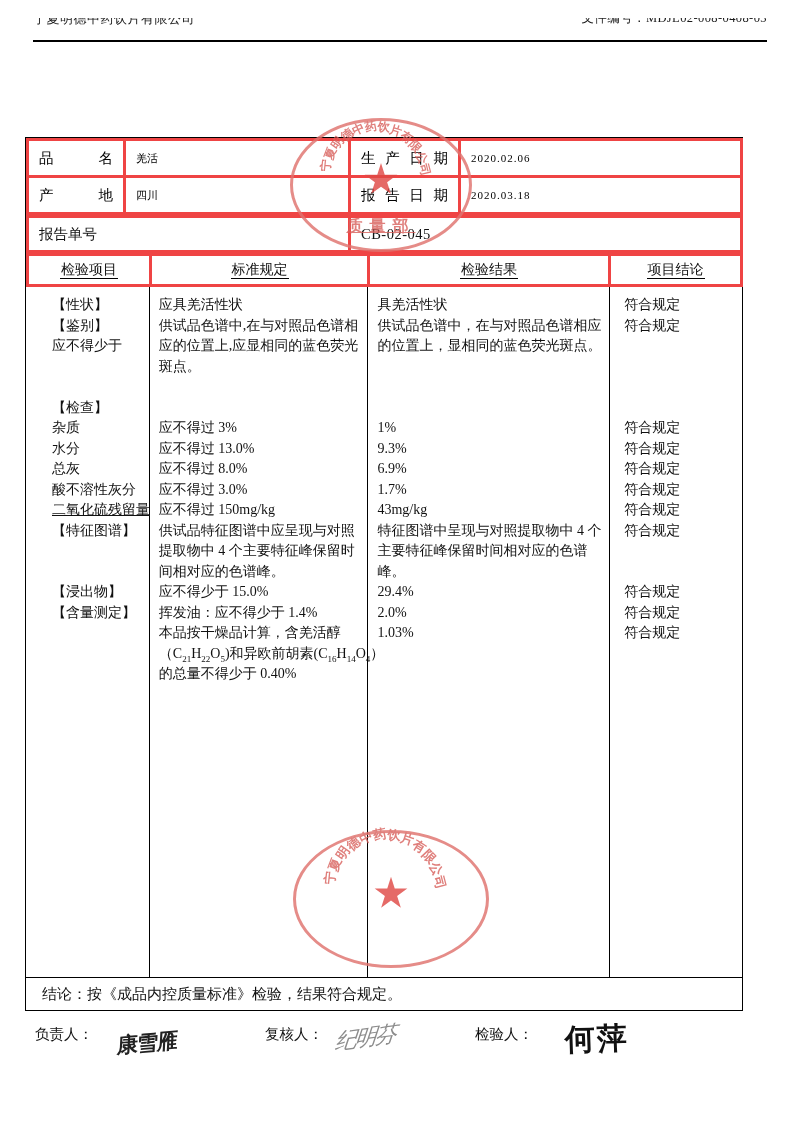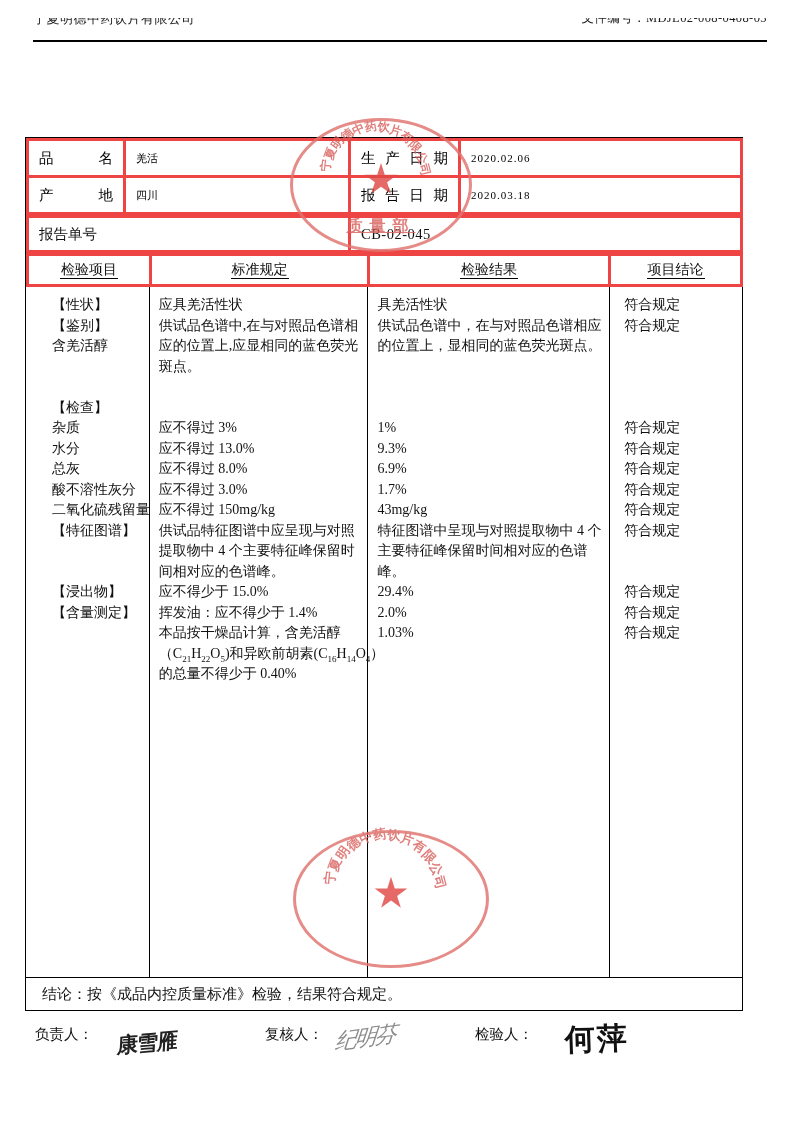--- a/index.html
+++ b/index.html
@@ -217,29 +217,29 @@
             <col style="width:218px">
           <col style="width:241px">
             <col style="width:132px">
         </colgroup>
         <tbody>
             <tr>
           <td class="col-item">
             <div class="lines" id="col-items">
                   <div class="ln">【性状】</div>
                   <div class="ln">【鉴别】</div>
-                  <div class="ln">含羌活醇</div>
+                  <div class="ln">应不得少于</div>
                   <div class="ln sp"></div>
                   <div class="ln sp"></div>
                   <div class="ln">【检查】</div>
                   <div class="ln">杂质</div>
                   <div class="ln">水分</div>
                   <div class="ln">总灰</div>
                   <div class="ln" style="text-align: justify; text-align-last: justify; padding-right: 14px;">酸不溶性灰分</div>
-                  <div class="ln" style="text-align: justify; text-align-last: justify; padding-right: 14px;">二氧化硫残留量</div>
+                  <div class="ln" style="text-align: justify; text-align-last: justify; padding-right: 14px; text-decoration: underline;">二氧化硫残留量</div>
                   <div class="ln">【特征图谱】</div>
                   <div class="ln sp"></div>
                   <div class="ln sp"></div>
                   <div class="ln">【浸出物】</div>
                   <div class="ln">【含量测定】</div>
                   <div class="ln sp"></div>
                   <div class="ln sp"></div>
                   <div class="ln sp"></div>
                   <div class="ln sp"></div>
                 </div>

———

**Prompt**
Look through the entries above, and wherever a line holds the string "last", copy it.

**Solution**
                   <div class="ln" style="text-align: justify; text-align-last: justify; padding-right: 14px;">酸不溶性灰分</div>
-                  <div class="ln" style="text-align: justify; text-align-last: justify; padding-right: 14px;">二氧化硫残留量</div>
+                  <div class="ln" style="text-align: justify; text-align-last: justify; padding-right: 14px; text-decoration: underline;">二氧化硫残留量</div>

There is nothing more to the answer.